Private dwellings occupied by usual residents: 1838 (total dwellings: 2095)

===Language===
All official government actions take place in French, the official language of Quebec. French is the primary language spoken in Saint-Denis-de-Brompton, though some people, especially those who deal often with tourists, are able to speak and understand English.
- Mother tongue:
- English as first language: 2.2%
- French as first language: 95.3%
- English and French as first language: 1.2%
- Other as first language: 1.1%

==Government==

Saint-Denis-de-Brompton federal election results
| Year |  | Liberal |  | Conservative |  | Bloc Québécois |  | New Democratic |  | Green |  |
|  | 2021 | 24% | 611 | 27% | 666 | 35% | 886 | 7% | 180 | 0% | 0 |
| 2019 | 26% | 625 | 18% | 439 | 41% | 986 | 7% | 174 | 7% | 158 |

Saint-Denis-de-Brompton provincial election results
| Year |  | CAQ |  | Liberal |  | QC solidaire |  | Parti Québécois |  |
|---|---|---|---|---|---|---|---|---|---|
|  | 2018 | 39% | 947 | 17% | 409 | 21% | 522 | 19% | 473 |
|  | 2014 | 22% | 475 | 34% | 716 | 8% | 177 | 33% | 705 |

Saint-Denis-de-Brompton forms part of the federal electoral district of Richmond—Arthabaska and has been represented by Alain Rayes, an independent MP, since 2015. Provincially, Saint-Denis-de-Brompton is part of the Richmond electoral district and is represented by André Bachand of the Coalition Avenir Québec since 2018.

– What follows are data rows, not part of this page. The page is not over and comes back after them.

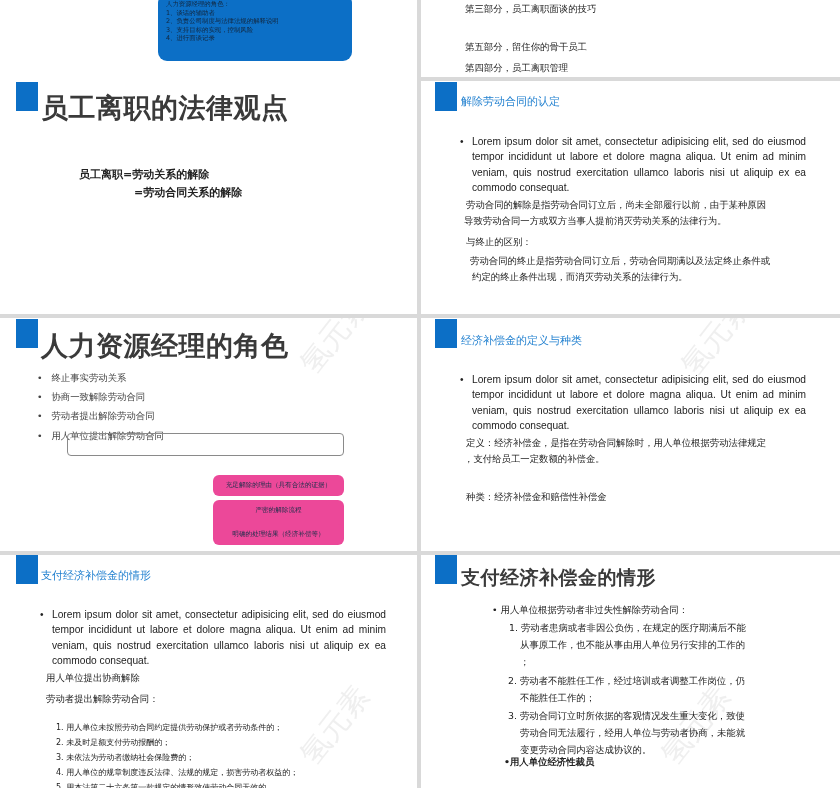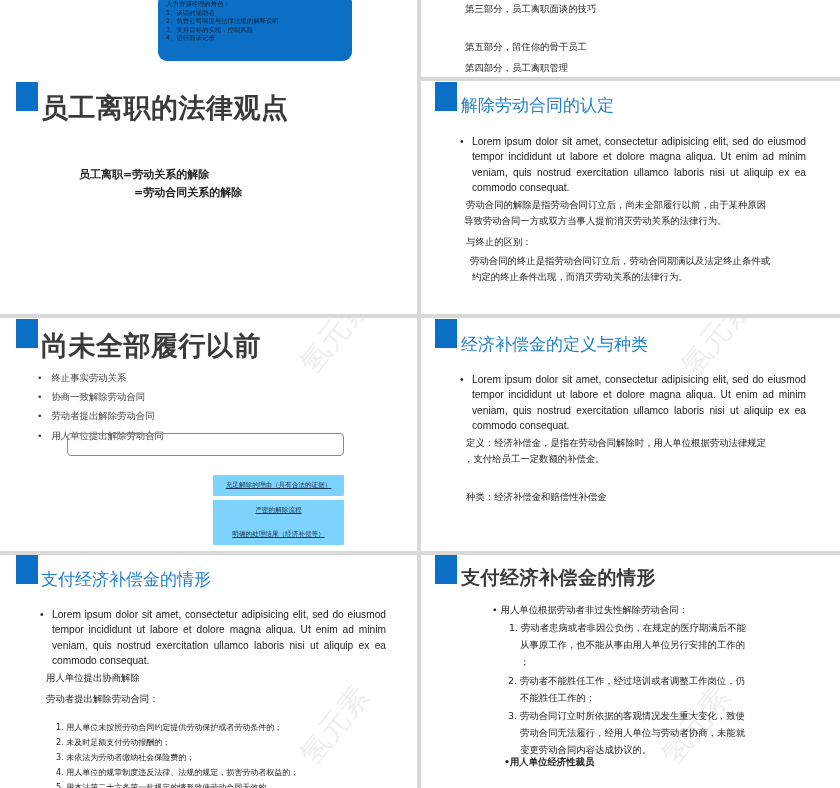--- a/index.html
+++ b/index.html
@@ -8,7 +8,7 @@
     .slide { position: absolute; background: #ffffff; overflow: hidden; }
     .accent { position: absolute; background: #0c6fc6; }
     .title-big { position: absolute; font-size: 27px; font-weight: bold; color: #3a3a3a; letter-spacing: 0.5px; white-space: nowrap; }
-    .title-blue { position: absolute; font-size: 17px; color: #1f7fcf; white-space: nowrap; }
+    .title-blue { position: absolute; font-size: 11px; color: #1f7fcf; white-space: nowrap; }
     .lorem { position: absolute; font-family: "Liberation Sans", sans-serif; font-size: 10.2px; line-height: 15.4px; color: #222; text-align: justify; }
     .lorem .bullet { position: absolute; left: -12px; top: 0; }
     .cn { position: absolute; font-size: 9.4px; line-height: 17px; color: #222; white-space: nowrap; }

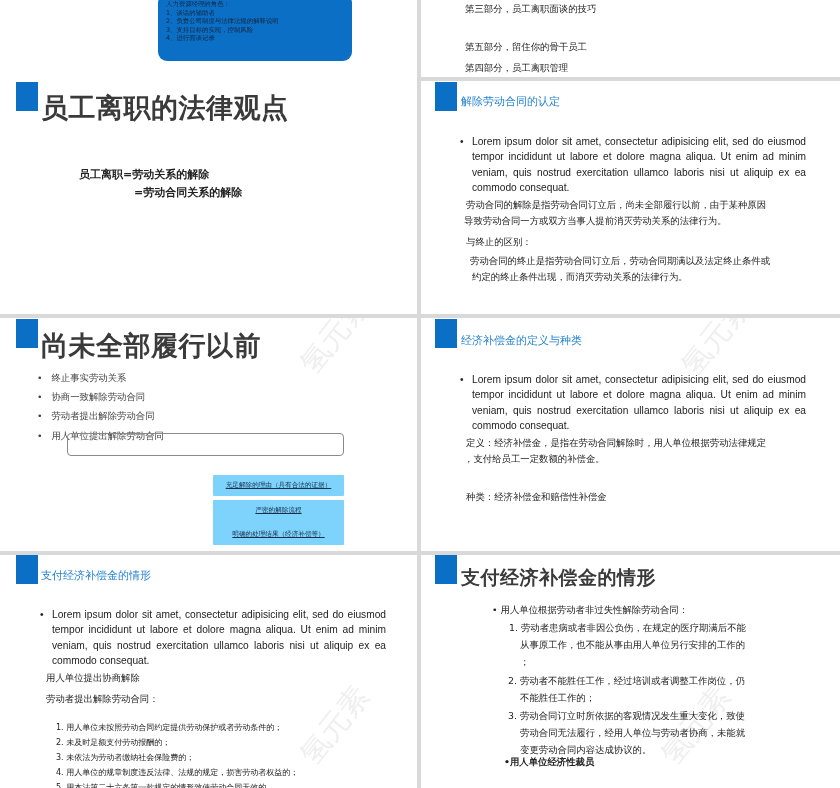--- a/index.html
+++ b/index.html
@@ -61,7 +61,7 @@
 
 <div class="slide" style="left:0;top:318px;width:417px;height:233px;">
   <div class="accent" style="left:16px;top:1px;width:22px;height:29px;"></div>
-  <div class="title-big" style="left:41px;top:10px;">尚未全部履行以前</div>
+  <div class="title-big" style="left:41px;top:10px;">人力资源经理的角色</div>
   <div class="watermark" style="left:290px;top:-4px;">氢元素</div>
 
   <div class="cn" style="left:37px;top:51px;color:#444;">•&nbsp;&nbsp;&nbsp;<span>终止事实劳动关系</span></div>

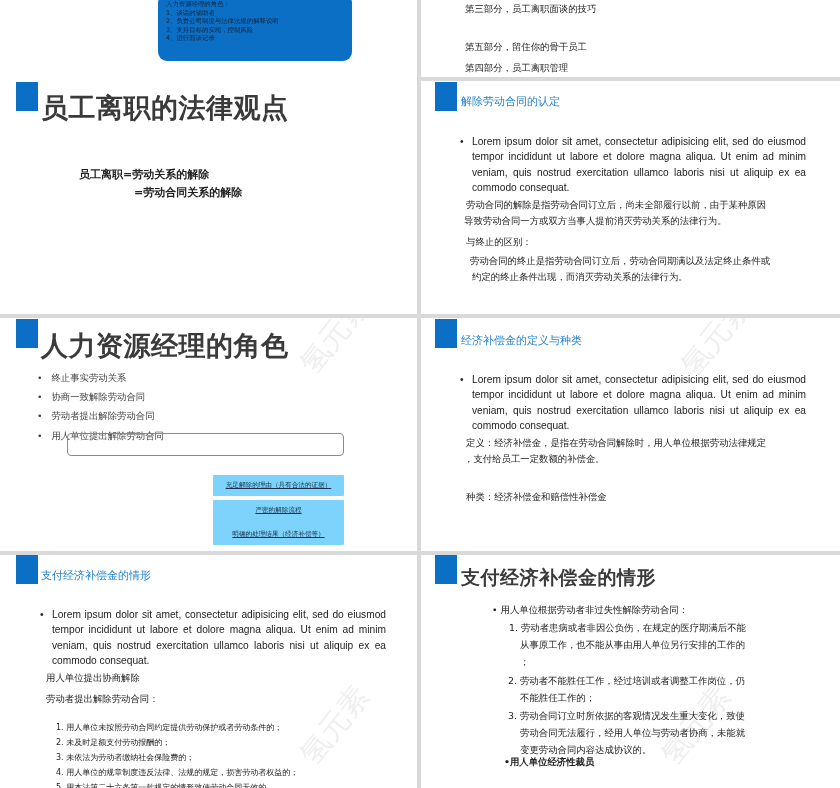--- a/index.html
+++ b/index.html
@@ -15,7 +15,7 @@
     .cn-sm { position: absolute; font-size: 8px; line-height: 14.4px; color: #222; white-space: nowrap; }
     .watermark { position: absolute; font-size: 30px; color: rgba(180,180,180,0.22); transform: rotate(-52deg); white-space: nowrap; pointer-events: none; }
     .blue-box { position: absolute; background: #0c6fc6; border-radius: 9px; color: #10233a; }
-    .blue-btn { position: absolute; background: #7dd3fc; border-radius: 1px; color: #1a2f4a; font-size: 6.6px; text-align: center; line-height: 20px; white-space: nowrap; text-decoration: underline; }
+    .blue-btn { position: absolute; background: #ec4899; border-radius: 6px; color: #1a2f4a; font-size: 6.6px; text-align: center; line-height: 20px; white-space: nowrap; }
     .outline-box { position: absolute; border: 1px solid #8a8a8a; border-radius: 4px; background: transparent; }
     .bold { font-weight: bold; }
   </style>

The current mayor of Saint-Denis-de-Brompton is Denis Veilleux. The mayor and a five-member city council are the elected officials of the municipality.

==Education==
Sherbrooke's Elementary School and High School (of the Eastern Townships School Board) serves English-speaking students in this community for both elementary and secondary levels.

==Tourism==
The church of Saint-Denis-de-Brompton has stained glass windows made by a group of citizens assisted by a master glazier made from Claude Lafortune's paper church.